Boudville More than 1 year ago
Years ago I briefly worked on a hypercube, and when I got this book, I wondered how it had fared. Alas, the hypercube, at least under this name, rated no mention. Though there is a passing reference to a binary 3 cube which is a 3 dimensional hypercube.

The authors explain the current state of multiprocessor architectures. The few remaining computer CPU makers have efforts in this field. Intel, AMD, Sun and IBM. The book describes qualitatively the salient aspects of each. One nice thing about the discussion is that it focuses on this, without drowning you in unnecessary hardware details. This turns out to be a key theme of the book. It abstracts out essential hardware properties, so that you can appreciate these and apply the book's ideas without being tied to any given chip.
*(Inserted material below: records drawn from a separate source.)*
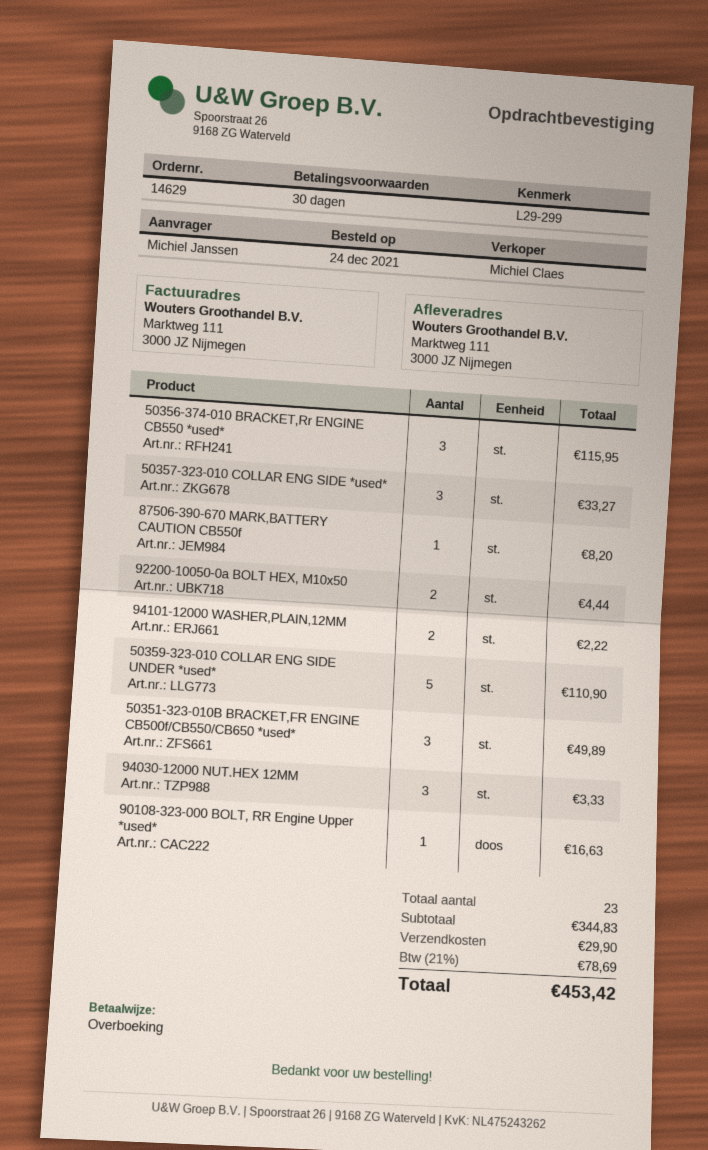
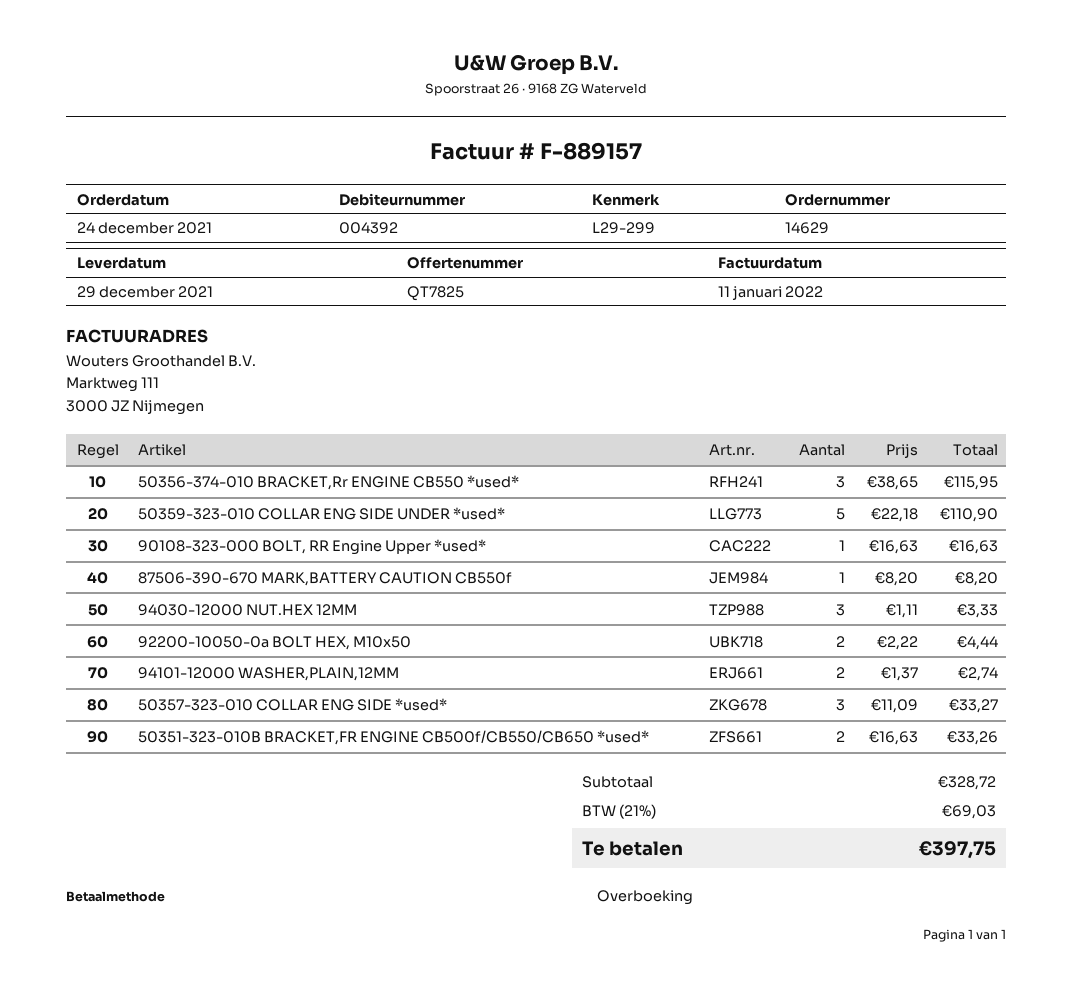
94101-12000 WASHER,PLAIN,12MM: 2 for 2.22 -> 2 for 2.74
50351-323-010B BRACKET,FR ENGINE CB500f/CB550/CB650 *used*: 3 for 49.89 -> 2 for 33.26
subtotal: 344.83 -> 328.72
shipping: 29.90 -> none
tax: 21% = 78.69 -> 21% = 69.03
total: 453.42 -> 397.75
The book also describes an important type of multiprocessor. Cluster machines, where each node is typically some off the shelf CPU, buffed up with a lot of local memory. The key differences between clusters are often related to how the nodes are hooked to each other, by some type of bus or crossbar. Affordability is an important property of clusters; thus the maximal use of commodity hardware. (The hypercube that I mentioned earlier would be a cluster.)

For a programmer, there is one overriding idea that you should get from the book. For optimal performance, minimise the internodal communication, compared to the use of a node's cache. The access time of the former can be 2-5 orders of magnitude slower. Details vary with the given architectures, of course. But typically nothing else comes close, in terms of effects on your throughput.